Link
tba [https://gepris.dfg.de/gepris/projekt/529280914]
Runtime
2024-2036
project participants
Project leads: Professor Dr. Michael Rathmann (Chair of Ancient History, Catholic University of Eichstätt-Ingolstadt); Privatdozentin Dr. Silke Diederich (Institute of Classical Studies, University of Cologne). CCeH supervision: Dr. Tessa Gengnagel, Jonathan Blumtritt.
Funding
Funded by the German Research Foundation.
Description
A corpus of Latin Roman geographical writings and fragments from the earliest known texts to Isidore of Seville represents a significant gap in research. The objective of the present project is to make available a corpus of geographical texts accompanied by a critical apparatus, commentaries, translations, introductions and continuously updated bibliographies, presented in an innovative cartographic format.
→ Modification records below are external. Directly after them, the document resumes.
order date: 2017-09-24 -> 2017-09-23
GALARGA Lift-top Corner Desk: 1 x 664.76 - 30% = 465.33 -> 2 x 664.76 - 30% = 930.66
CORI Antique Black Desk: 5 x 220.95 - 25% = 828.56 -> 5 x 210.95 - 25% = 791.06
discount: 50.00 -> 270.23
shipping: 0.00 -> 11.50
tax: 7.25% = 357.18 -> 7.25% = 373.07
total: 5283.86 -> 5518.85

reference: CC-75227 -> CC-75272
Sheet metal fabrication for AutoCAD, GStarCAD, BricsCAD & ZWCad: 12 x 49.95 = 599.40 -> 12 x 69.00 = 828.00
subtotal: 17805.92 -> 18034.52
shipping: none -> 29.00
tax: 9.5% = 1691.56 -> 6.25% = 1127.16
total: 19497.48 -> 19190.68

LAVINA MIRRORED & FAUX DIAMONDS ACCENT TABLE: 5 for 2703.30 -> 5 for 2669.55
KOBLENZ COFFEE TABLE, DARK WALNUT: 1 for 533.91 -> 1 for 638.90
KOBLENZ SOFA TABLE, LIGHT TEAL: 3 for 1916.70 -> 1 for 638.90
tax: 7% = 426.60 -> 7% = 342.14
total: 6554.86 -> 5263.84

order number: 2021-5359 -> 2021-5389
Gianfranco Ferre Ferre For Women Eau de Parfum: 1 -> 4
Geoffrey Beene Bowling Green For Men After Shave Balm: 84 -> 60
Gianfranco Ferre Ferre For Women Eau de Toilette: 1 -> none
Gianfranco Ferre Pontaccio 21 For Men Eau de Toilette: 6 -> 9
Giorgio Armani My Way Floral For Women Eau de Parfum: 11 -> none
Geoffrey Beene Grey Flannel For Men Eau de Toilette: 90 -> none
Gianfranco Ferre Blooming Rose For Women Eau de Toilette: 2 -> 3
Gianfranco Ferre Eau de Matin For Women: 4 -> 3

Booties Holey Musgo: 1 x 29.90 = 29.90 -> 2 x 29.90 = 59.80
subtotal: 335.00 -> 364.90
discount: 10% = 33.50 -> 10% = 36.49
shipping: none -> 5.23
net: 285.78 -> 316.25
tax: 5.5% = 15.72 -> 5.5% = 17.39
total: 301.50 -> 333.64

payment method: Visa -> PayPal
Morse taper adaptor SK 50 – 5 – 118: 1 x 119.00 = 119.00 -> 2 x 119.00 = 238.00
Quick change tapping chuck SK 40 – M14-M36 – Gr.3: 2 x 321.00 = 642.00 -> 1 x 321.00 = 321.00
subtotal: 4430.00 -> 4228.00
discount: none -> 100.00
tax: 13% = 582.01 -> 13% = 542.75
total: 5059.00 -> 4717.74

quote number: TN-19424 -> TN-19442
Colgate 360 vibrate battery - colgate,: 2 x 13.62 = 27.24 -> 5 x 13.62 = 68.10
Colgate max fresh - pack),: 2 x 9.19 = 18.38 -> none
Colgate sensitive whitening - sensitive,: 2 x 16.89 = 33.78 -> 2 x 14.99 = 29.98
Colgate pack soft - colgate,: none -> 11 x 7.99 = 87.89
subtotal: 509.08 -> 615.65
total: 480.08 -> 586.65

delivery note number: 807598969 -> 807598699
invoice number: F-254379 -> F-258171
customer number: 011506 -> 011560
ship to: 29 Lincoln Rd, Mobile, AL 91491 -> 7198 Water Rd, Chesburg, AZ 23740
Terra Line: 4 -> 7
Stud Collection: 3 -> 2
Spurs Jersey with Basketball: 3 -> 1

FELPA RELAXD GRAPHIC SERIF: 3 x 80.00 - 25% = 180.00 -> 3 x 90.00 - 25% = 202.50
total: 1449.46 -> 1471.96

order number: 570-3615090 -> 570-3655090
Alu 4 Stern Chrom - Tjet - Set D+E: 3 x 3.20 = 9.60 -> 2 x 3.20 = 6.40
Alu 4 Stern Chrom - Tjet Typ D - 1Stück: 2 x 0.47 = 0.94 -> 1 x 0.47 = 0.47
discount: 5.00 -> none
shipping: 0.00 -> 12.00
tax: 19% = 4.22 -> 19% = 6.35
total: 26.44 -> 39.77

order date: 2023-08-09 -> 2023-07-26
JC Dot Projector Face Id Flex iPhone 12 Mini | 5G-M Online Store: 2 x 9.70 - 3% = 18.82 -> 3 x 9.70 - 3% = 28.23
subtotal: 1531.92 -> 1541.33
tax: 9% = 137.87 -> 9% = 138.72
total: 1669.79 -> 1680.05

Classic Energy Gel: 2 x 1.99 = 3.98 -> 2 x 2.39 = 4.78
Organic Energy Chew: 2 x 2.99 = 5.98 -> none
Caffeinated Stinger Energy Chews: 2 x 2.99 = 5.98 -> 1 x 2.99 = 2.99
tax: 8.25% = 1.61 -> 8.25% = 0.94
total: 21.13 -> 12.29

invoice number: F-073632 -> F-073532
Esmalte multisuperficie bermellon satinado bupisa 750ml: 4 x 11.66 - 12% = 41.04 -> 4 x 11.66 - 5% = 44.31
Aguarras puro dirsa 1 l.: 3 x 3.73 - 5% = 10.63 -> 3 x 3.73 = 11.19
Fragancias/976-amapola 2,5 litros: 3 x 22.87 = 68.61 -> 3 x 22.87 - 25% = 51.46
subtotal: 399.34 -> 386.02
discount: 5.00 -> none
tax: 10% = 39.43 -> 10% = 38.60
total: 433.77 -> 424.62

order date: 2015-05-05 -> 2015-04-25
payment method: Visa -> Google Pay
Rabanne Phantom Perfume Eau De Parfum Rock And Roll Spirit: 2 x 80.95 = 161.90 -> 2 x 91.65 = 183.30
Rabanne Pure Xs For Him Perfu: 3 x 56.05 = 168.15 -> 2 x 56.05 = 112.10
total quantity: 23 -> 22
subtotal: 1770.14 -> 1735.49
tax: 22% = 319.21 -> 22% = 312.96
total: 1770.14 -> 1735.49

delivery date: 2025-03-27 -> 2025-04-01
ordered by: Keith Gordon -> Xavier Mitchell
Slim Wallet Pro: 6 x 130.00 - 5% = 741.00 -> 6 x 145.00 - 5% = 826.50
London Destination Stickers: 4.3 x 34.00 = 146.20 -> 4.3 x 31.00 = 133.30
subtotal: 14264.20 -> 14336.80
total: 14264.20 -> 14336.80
This Open Access tool will provide a scientifically sound research basis, which will benefit not only Classical Studies and its neighbouring disciplines, but also all interdisciplinary and transcultural comparative research conducted in cultural, literary and media studies. This includes any field that, in the wake of the Topological Turn, takes an interest in the historical concept of space, including cartography, toponomastics, cultural anthropology and migration studies.
In order to create a reliable basis and provide impulses for new research approaches, this project merges traditional edition and commentary philology with a completely new digital media format that, in cooperation with the Cologne Center for eHumanities (CCeH), enables innovative methods of presentation and visualization.
In order to establish a reliable foundation for this undertaking and to stimulate new avenues of inquiry, this project integrates traditional philological techniques with a novel digital media format, developed by the Cologne Center for eHumanities (CCeH), which offers innovative methods of presentation and visualisation. This innovative media concept, made possible by recent developments at the CCeH, provides animated maps of individual regions and the entire oikoumene for the ancient texts. The provision of a synoptic presentation of texts, maps and comments, together with cross-links to the online commentary on the Tabula Peutingeriana, facilitates comprehension of the intricate spatial representations of Roman authors and their readers within the context of their traditions and the processes of change that shaped them.
Furthermore, the software offers full-text searchability both of texts and maps for toponyms, encompassing all their potential spellings. The option to combine various search parameters (e.g., space, place, time, type of text, purpose, addressees) with AND/OR operators enables the location of geographical items in their textual contexts and the comparison of textual sources and map illustrations with one another. Consequently, it is readily apparent how a geographem (for example, the location of Thule) evolves across various historical periods and literary genres. The texts shed light on one another, and the interconnected commentary directs attention to additional source texts. Consequently, a single piece of information becomes a relational “cosmos”.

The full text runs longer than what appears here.